Andrew Flintoff has hit out at “nonsense” suggestions knowledge of Australia’s ball-tampering scandal was limited to banned trio Steve Smith, David Warner and Cameron Bancroft.

Former England all-rounder Flintoff has criticised the one-year bans to former captain Smith and former vice-captain Warner and the nine-month suspension for Bancroft as overly-harsh.

The Australia trio were banned after admitting tampering with the ball in the third Test match of South Africa’s three-one series victory.

Flintoff feels convinced other Australia players would have known about plans to tamper with the ball, while he also revealed sympathy for the banned trio.

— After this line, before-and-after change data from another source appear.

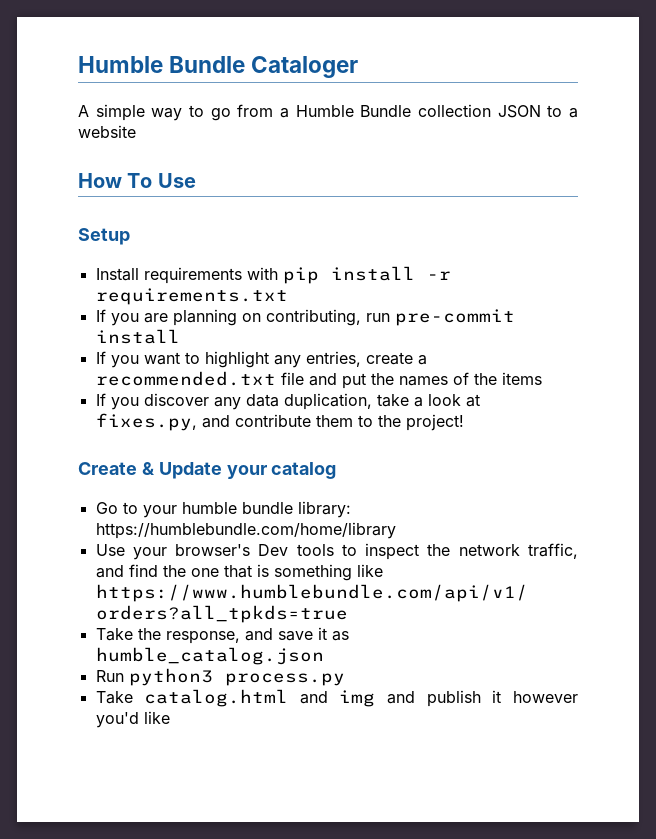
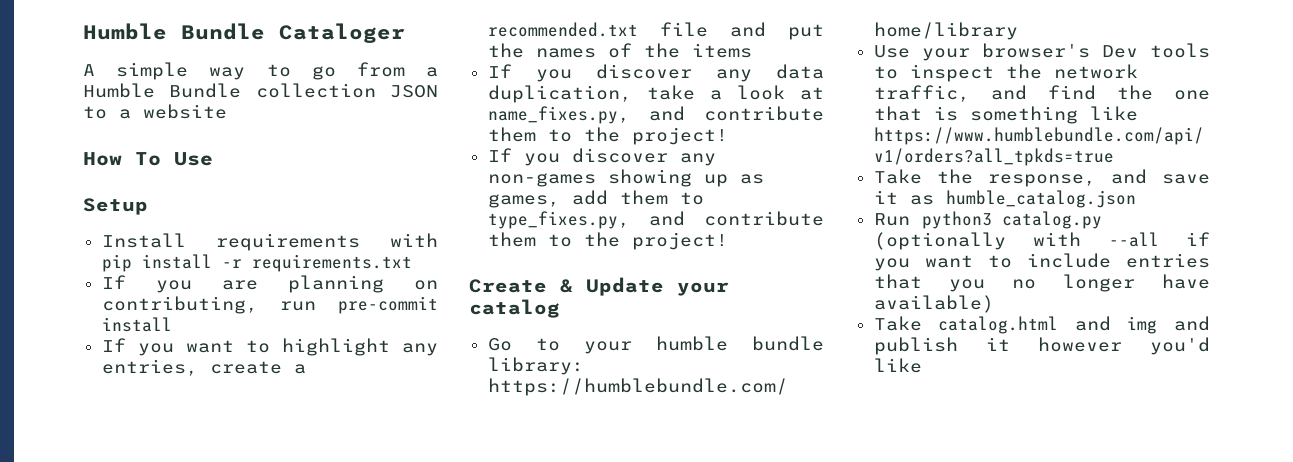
[95,413,197,431] fixes.py, -> [487,106,824,124] [487,127,728,145] [487,148,716,166] [487,169,764,187] [487,190,704,208] [487,211,630,229] name_fixes.py, and contribute them to the project! // If you discover any non-games showing up as games, add them to type_fixes.py,
[224,673,345,686] process.py -> [1001,211,1102,229] [873,232,1210,250] [873,253,1210,271] [873,274,1210,292] [873,295,994,313] catalog.py (optionally with --all if you want to include entries that you no longer have available)

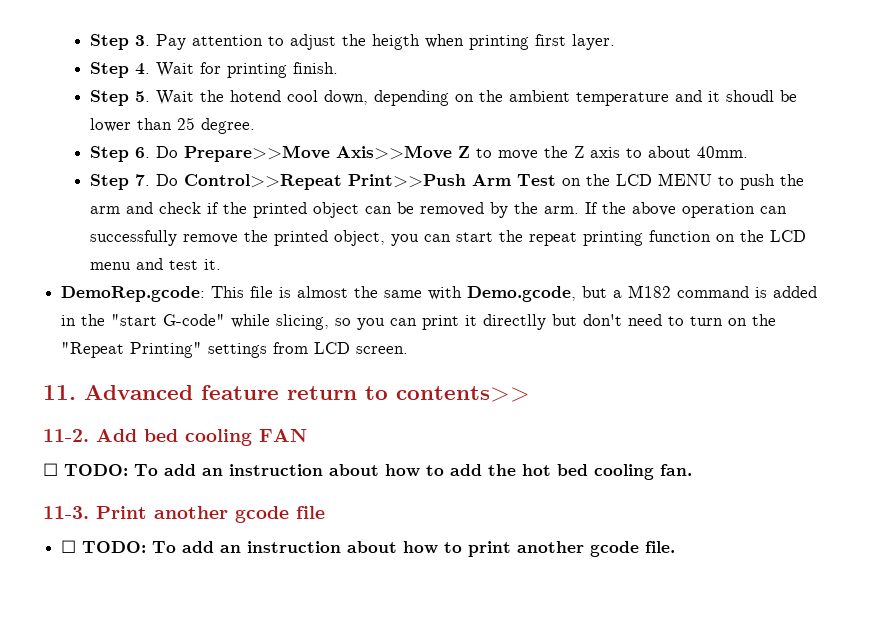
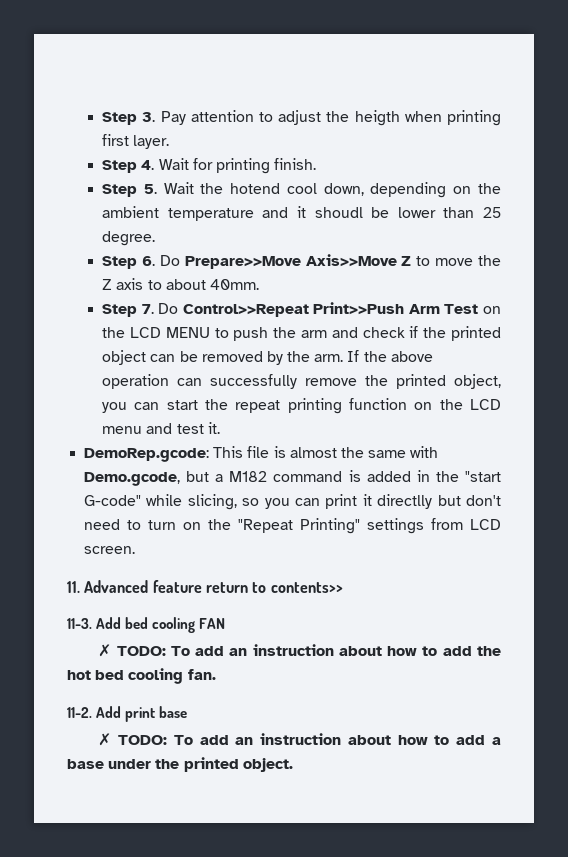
[43,429,89,442] 11-2. -> [67,618,92,629] 11-3.
[43,463,58,476] ☐ -> [98,644,112,657] ✗
[43,506,325,523] [61,540,676,557] 11-3. Print another gcode file // ☐ TODO: To add an instruction about how to print another gcode file. -> [67,706,188,722] [98,733,502,746] [67,757,293,772] 11-2. Add print base // ✗ TODO: To add an instruction about how to add a base under the printed object.

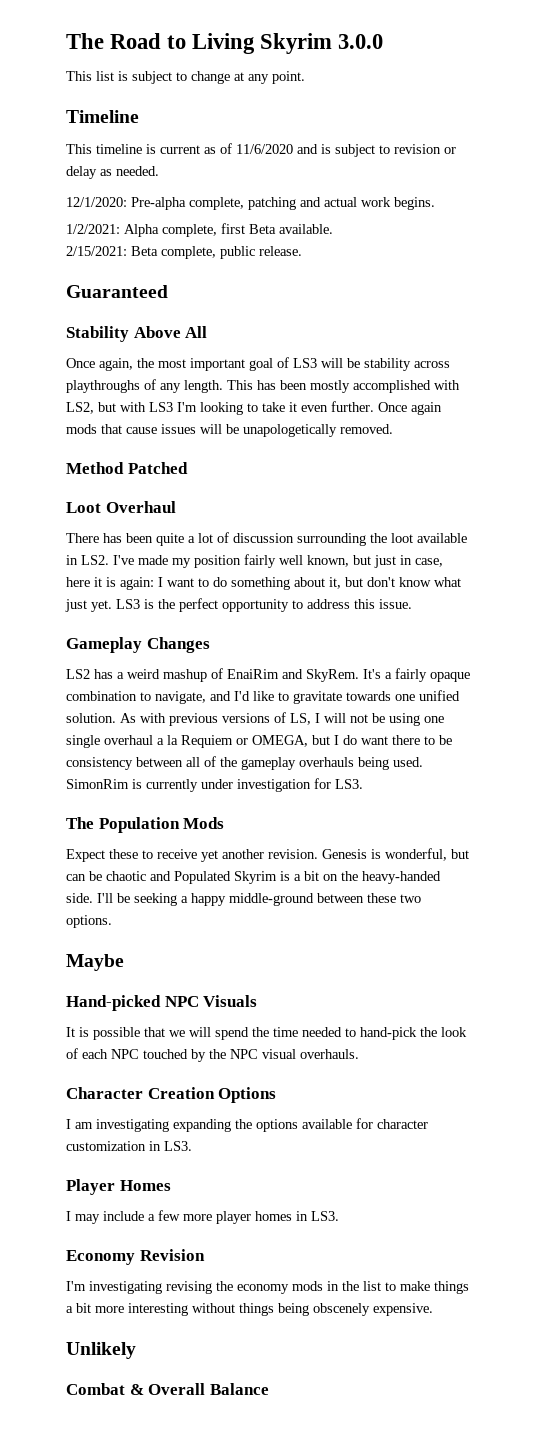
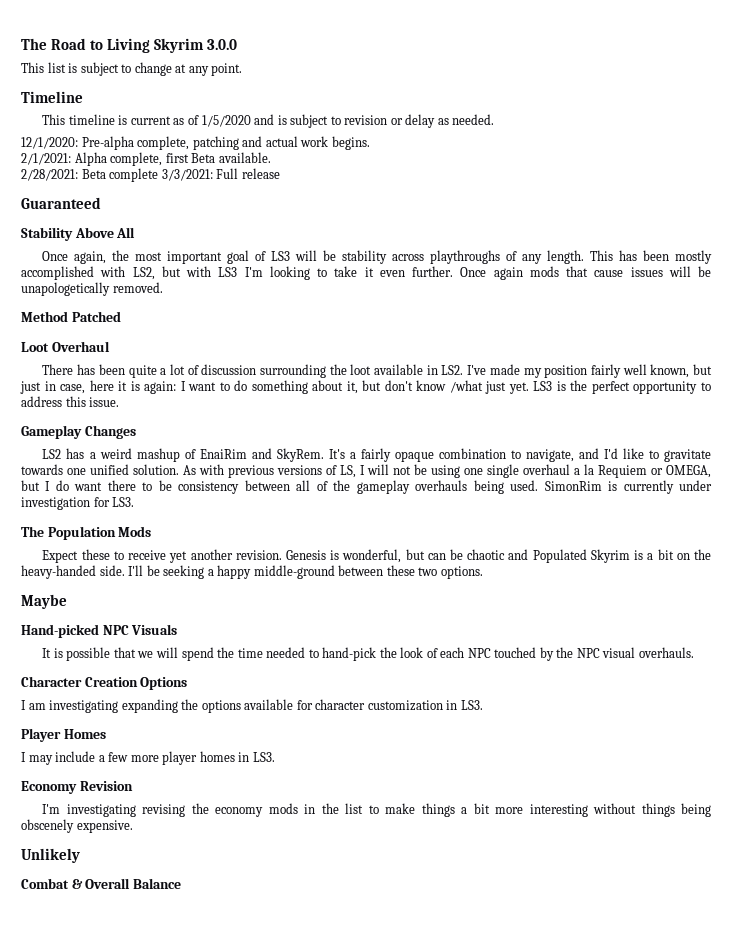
[236,144,293,154] 11/6/2020 -> [201,115,251,127] 1/5/2020
[66,224,120,234] 1/2/2021: -> [21,153,71,165] 2/1/2021:
[66,246,302,259] 2/15/2021: Beta complete, public release. -> [21,168,280,182] 2/28/2021: Beta complete 3/3/2021: Full release
[434,577,461,587] what -> [449,380,483,393] /what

“I am struggling to think that not everyone knew,” Flintoff told BBC Radio 5 live.

“I might be completely wrong but you talk about it. You talk about how you are going to treat the ball. The ball in cricket is so important.”

“To say that a bowler has got a ball in his hands, or anybody else in the field does not know that this ball has been tampered with is absolute nonsense,” Flintoff added.

“You talk and talk and talk about how you’re going to look after this ball. To then say that other people didn’t know – if that’s the case I feel sorry for Mitchell Starc.

“He’s got the ball in his hands. He’s running in thinking he’s Wasim Akram – this ball is moving everywhere.

“He is thinking: ‘I’m cracking it here, I’m doing something which is unbelievable.'”

That being said, Flintoff felt the bans on the three players were harsh.

“The crime doesn’t warrant that.

“One of the things which has really annoyed me is I’ve seen people raising their profile on the back of other people’s misery.

“Some of them are in glass houses – don’t be chucking your stones, lads. We’ve done a few things which aren’t particularly in the rules – not as bad as that – and it changes.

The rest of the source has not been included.